A boat carrying dozens of migrants trying to reach Europe capsized off the coast of Libya, leaving more than 60 men, women, and children dead, the UN migration agency said. The shipwreck, which took place overnight between Thursday and Friday, was the latest tragedy in this part of the Mediterranean Sea, a key but dangerous route for migrants seeking a better life in Europe, the AP reports. Thousands have died, officials have said. The UN's International Organization for Migration said in a statement late Saturday that the boat was carrying 86 migrants when strong waves swamped it off the town of Zuwara on Libya's western coast and that 61 migrants drowned, according to survivors.
"The central Mediterranean continues to be one of the world's most dangerous migration routes," the agency wrote on social media platform X, formerly known as Twitter. The European Union's border agency said in a statement Sunday that its plane located the partially deflated rubber boat Thursday evening in Libya's search and rescue zone. "The people were in severe danger because of adverse weather conditions, with waves reaching heights of" 8.2 feet, the agency, known as Frontex, said. Alarm Phone—a hotline for migrants in distress—said in a tweet that some migrants onboard reached out to the volunteer group that in turn alerted authorities including the Libyan coastguard, "who stated that they would not search for them." A spokesman for the Libyan coast guard was not immediately available for comment.

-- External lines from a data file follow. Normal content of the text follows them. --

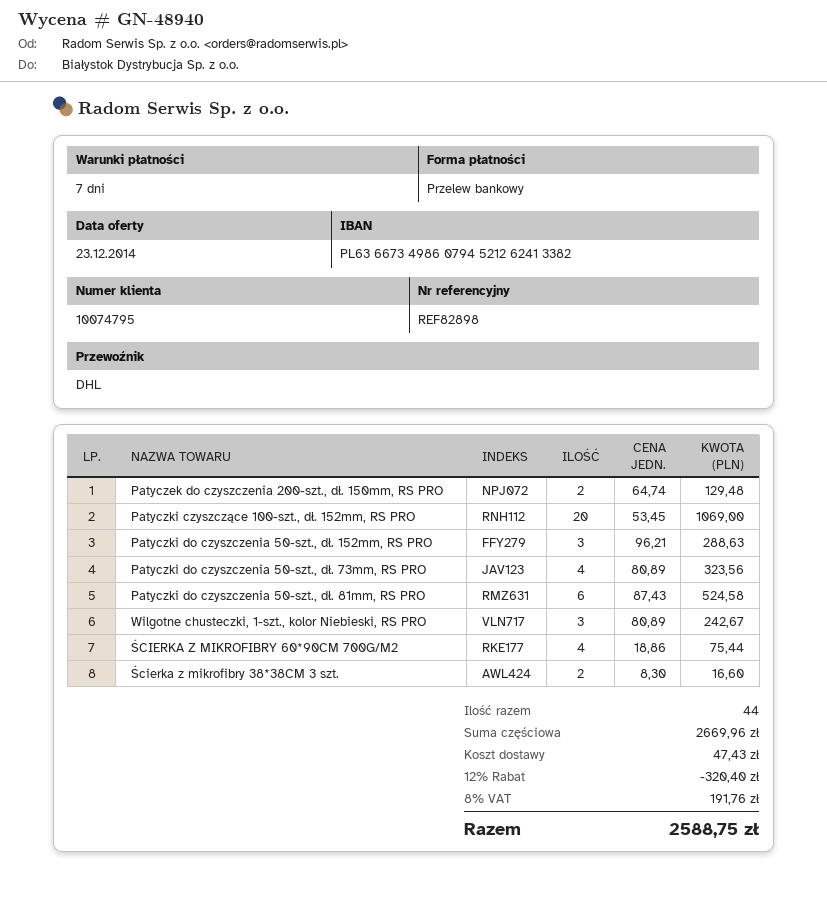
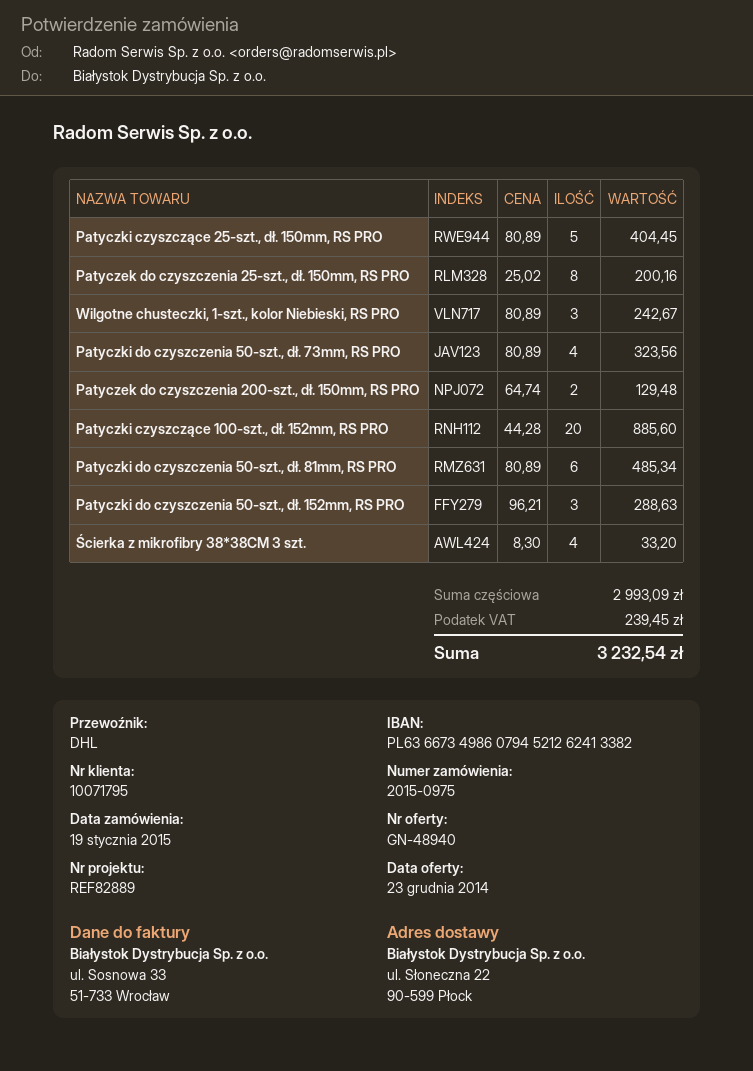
customer number: 10074795 -> 10071795
reference: REF82898 -> REF82889
Patyczki czyszczące 100-szt., dł. 152mm, RS PRO: 20 x 53.45 = 1069.00 -> 20 x 44.28 = 885.60
Patyczki do czyszczenia 50-szt., dł. 81mm, RS PRO: 6 x 87.43 = 524.58 -> 6 x 80.89 = 485.34
ŚCIERKA Z MIKROFIBRY 60*90CM 700G/M2: 4 x 18.86 = 75.44 -> none
Ścierka z mikrofibry 38*38CM 3 szt.: 2 x 8.30 = 16.60 -> 4 x 8.30 = 33.20
Patyczki czyszczące 25-szt., dł. 150mm, RS PRO: none -> 5 x 80.89 = 404.45
Patyczek do czyszczenia 25-szt., dł. 150mm, RS PRO: none -> 8 x 25.02 = 200.16
subtotal: 2669.96 -> 2993.09
discount: 12% = 320.40 -> none
shipping: 47.43 -> none
tax: 191.76 -> 239.45
total: 2588.75 -> 3232.54

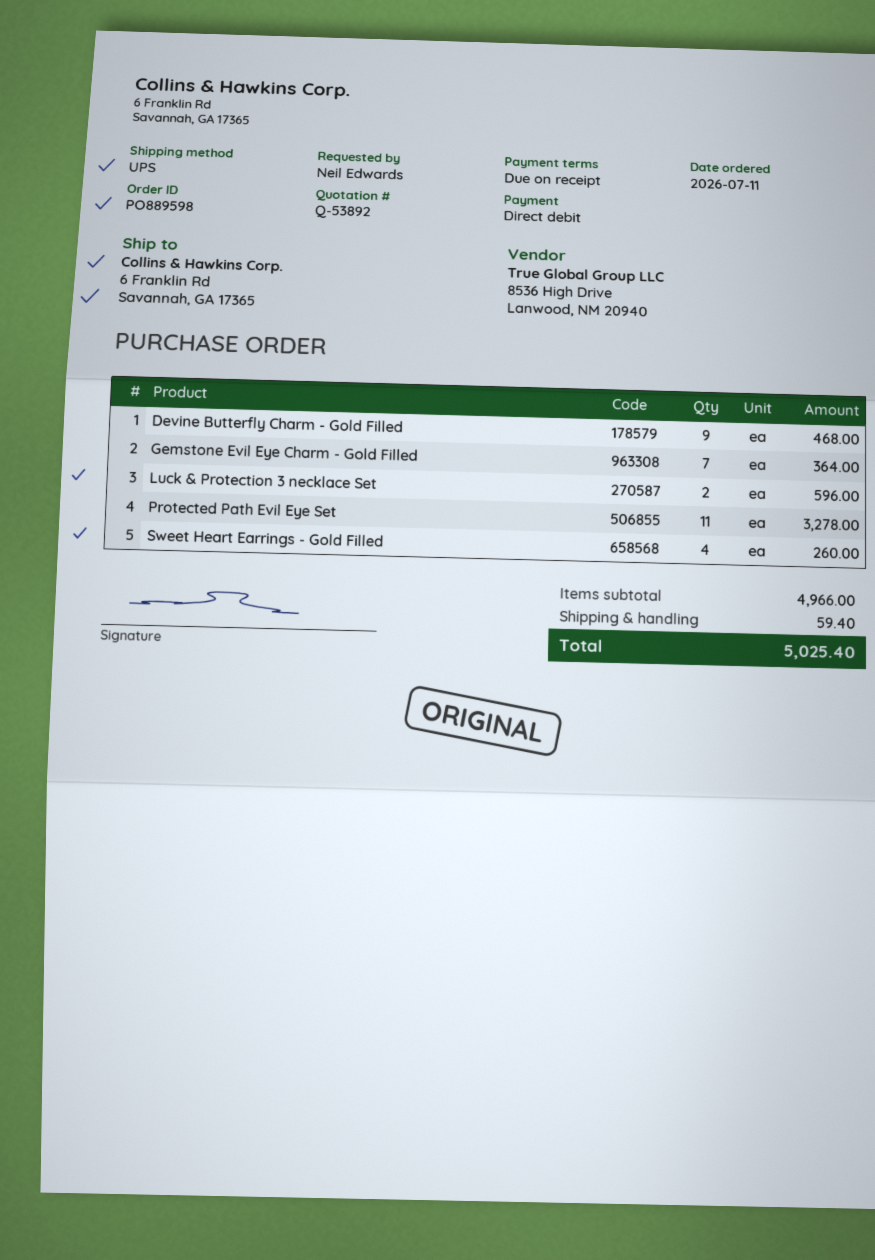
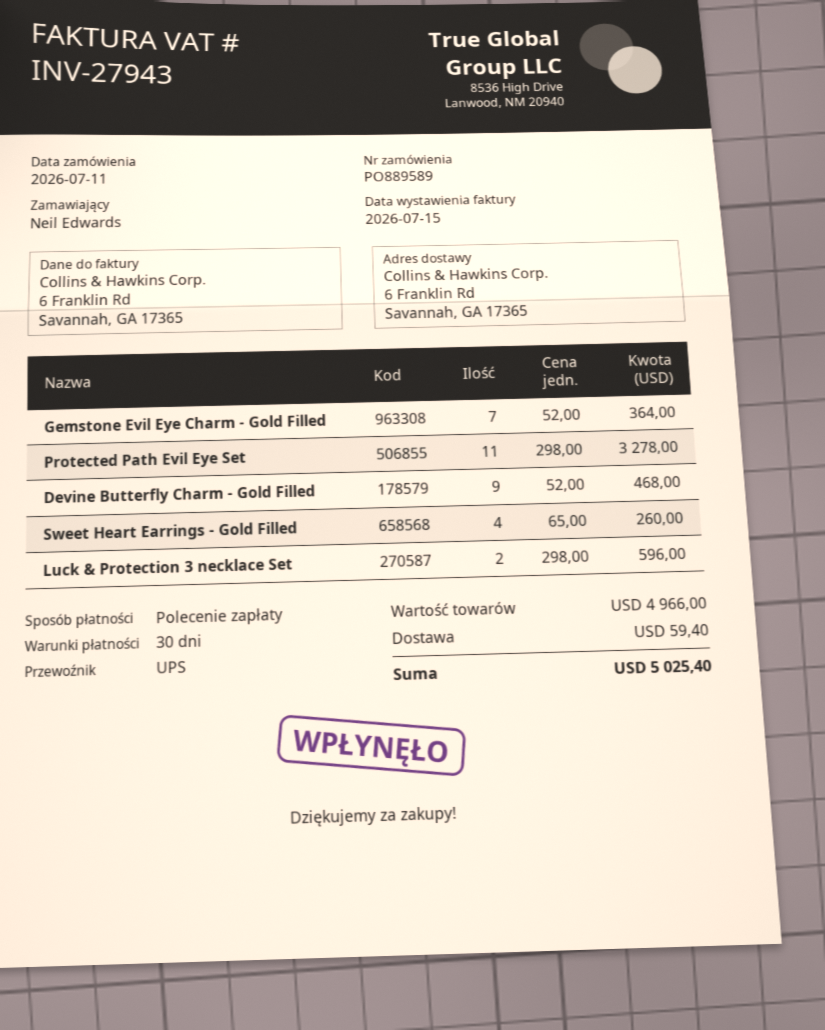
order number: PO889598 -> PO889589
payment terms: on receipt -> 30 days

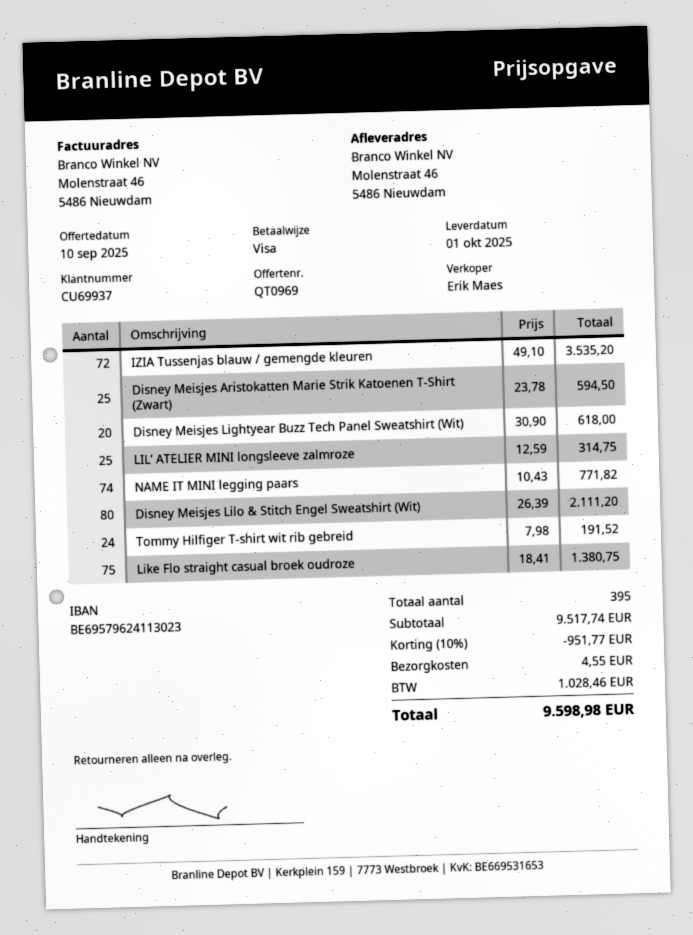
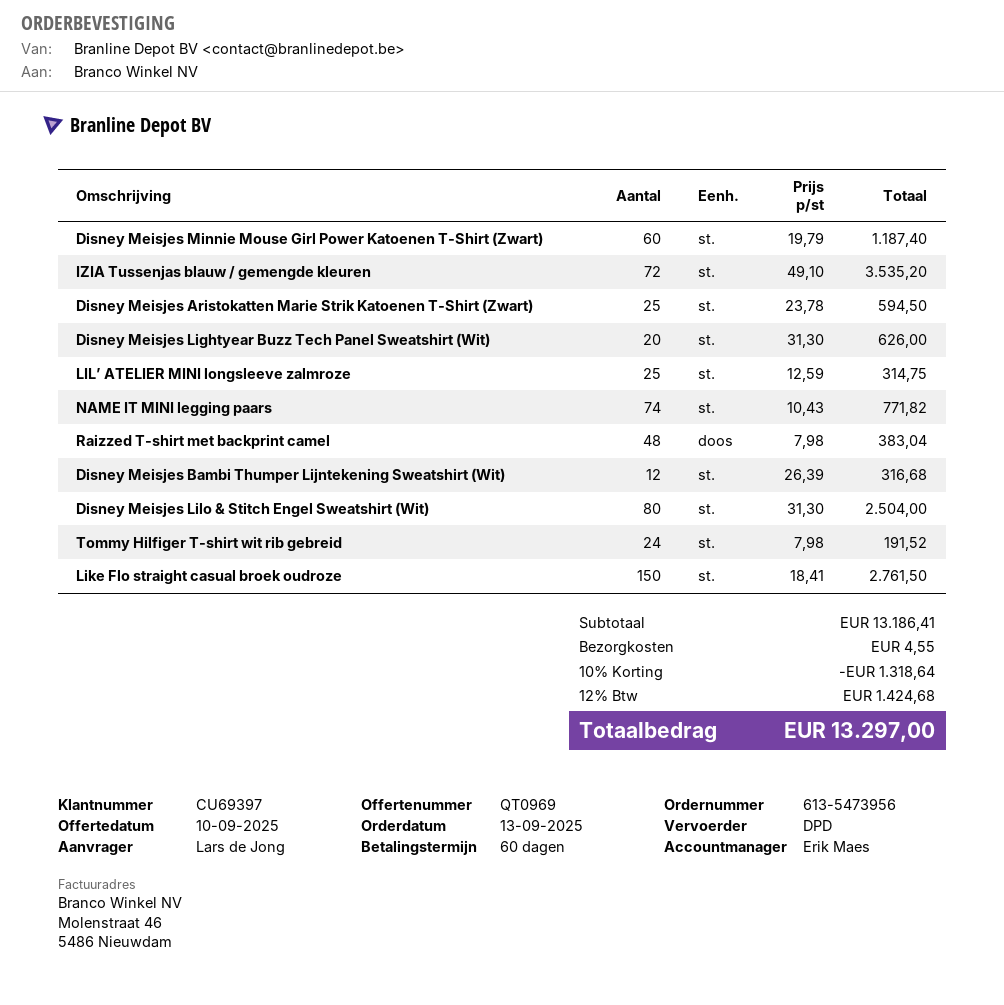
customer number: CU69937 -> CU69397
Disney Meisjes Lightyear Buzz Tech Panel Sweatshirt (Wit): 20 x 30.90 = 618.00 -> 20 x 31.30 = 626.00
Disney Meisjes Lilo & Stitch Engel Sweatshirt (Wit): 80 x 26.39 = 2111.20 -> 80 x 31.30 = 2504.00
Like Flo straight casual broek oudroze: 75 x 18.41 = 1380.75 -> 150 x 18.41 = 2761.50
Disney Meisjes Minnie Mouse Girl Power Katoenen T-Shirt (Zwart): none -> 60 x 19.79 = 1187.40
Raizzed T-shirt met backprint camel: none -> 48 x 7.98 = 383.04
Disney Meisjes Bambi Thumper Lijntekening Sweatshirt (Wit): none -> 12 x 26.39 = 316.68
subtotal: 9517.74 -> 13186.41
discount: 10% = 951.77 -> 10% = 1318.64
tax: 1028.46 -> 1424.68
total: 9598.98 -> 13297.00

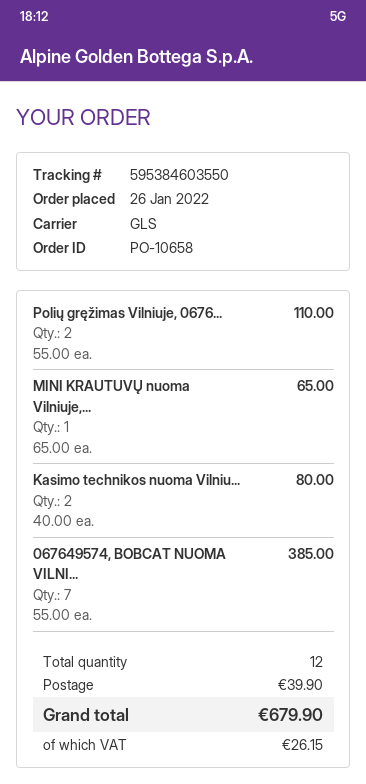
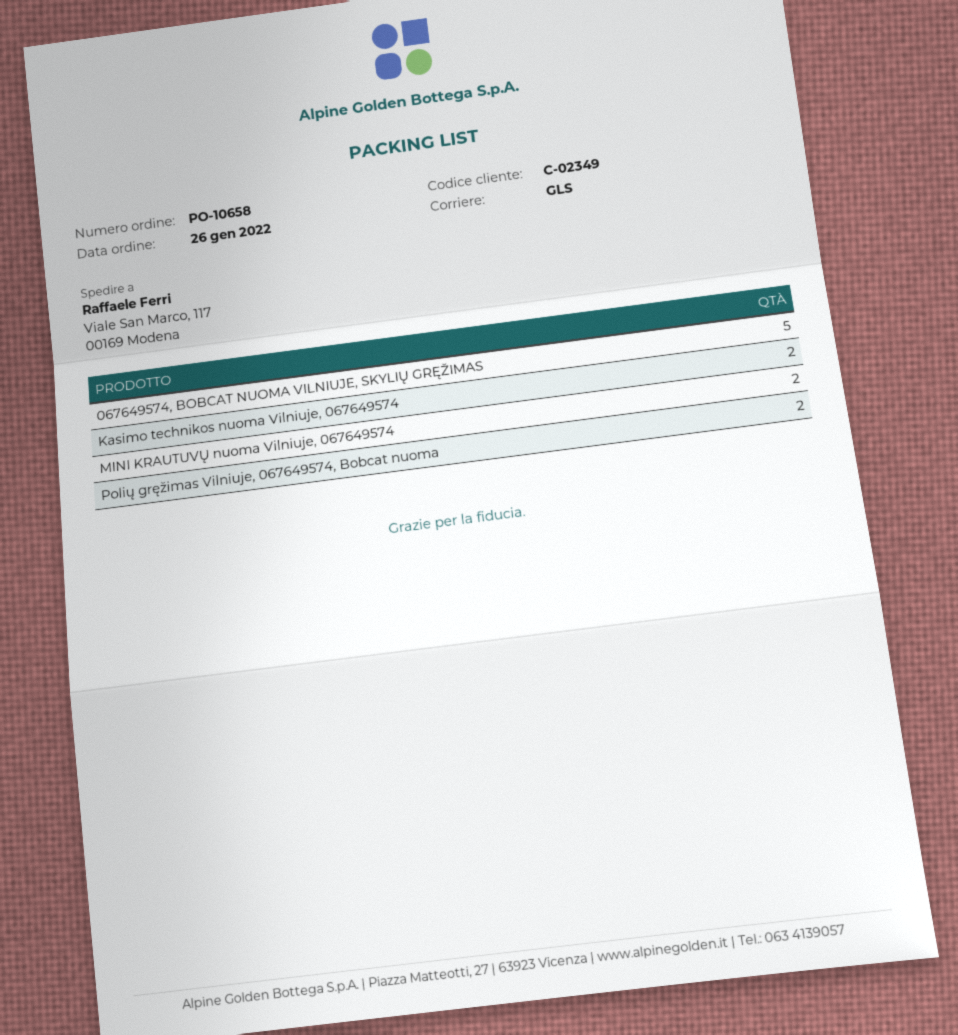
MINI KRAUTUVŲ nuoma Vilniuje,...: 1 -> 2
067649574, BOBCAT NUOMA VILNI...: 7 -> 5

Libya has in recent years emerged as the dominant transit point for migrants fleeing war and poverty in Africa and the Middle East, even though the North African nation has plunged into chaos following a NATO-backed uprising that toppled and killed longtime autocrat Moammar Gadhafi in 2011. More than 2,250 people died on the central European route this year, said Flavio Di Giacomo, an IOM spokesperson, per the AP. It's "a dramatic figure which demonstrates that unfortunately not enough is being done to save lives at sea," Di Giacomo wrote on X. According to the IOM's missing migrants project, at least 940 migrants were reported dead and 1,248 missing off Libya between Jan. 1 and Nov. 18.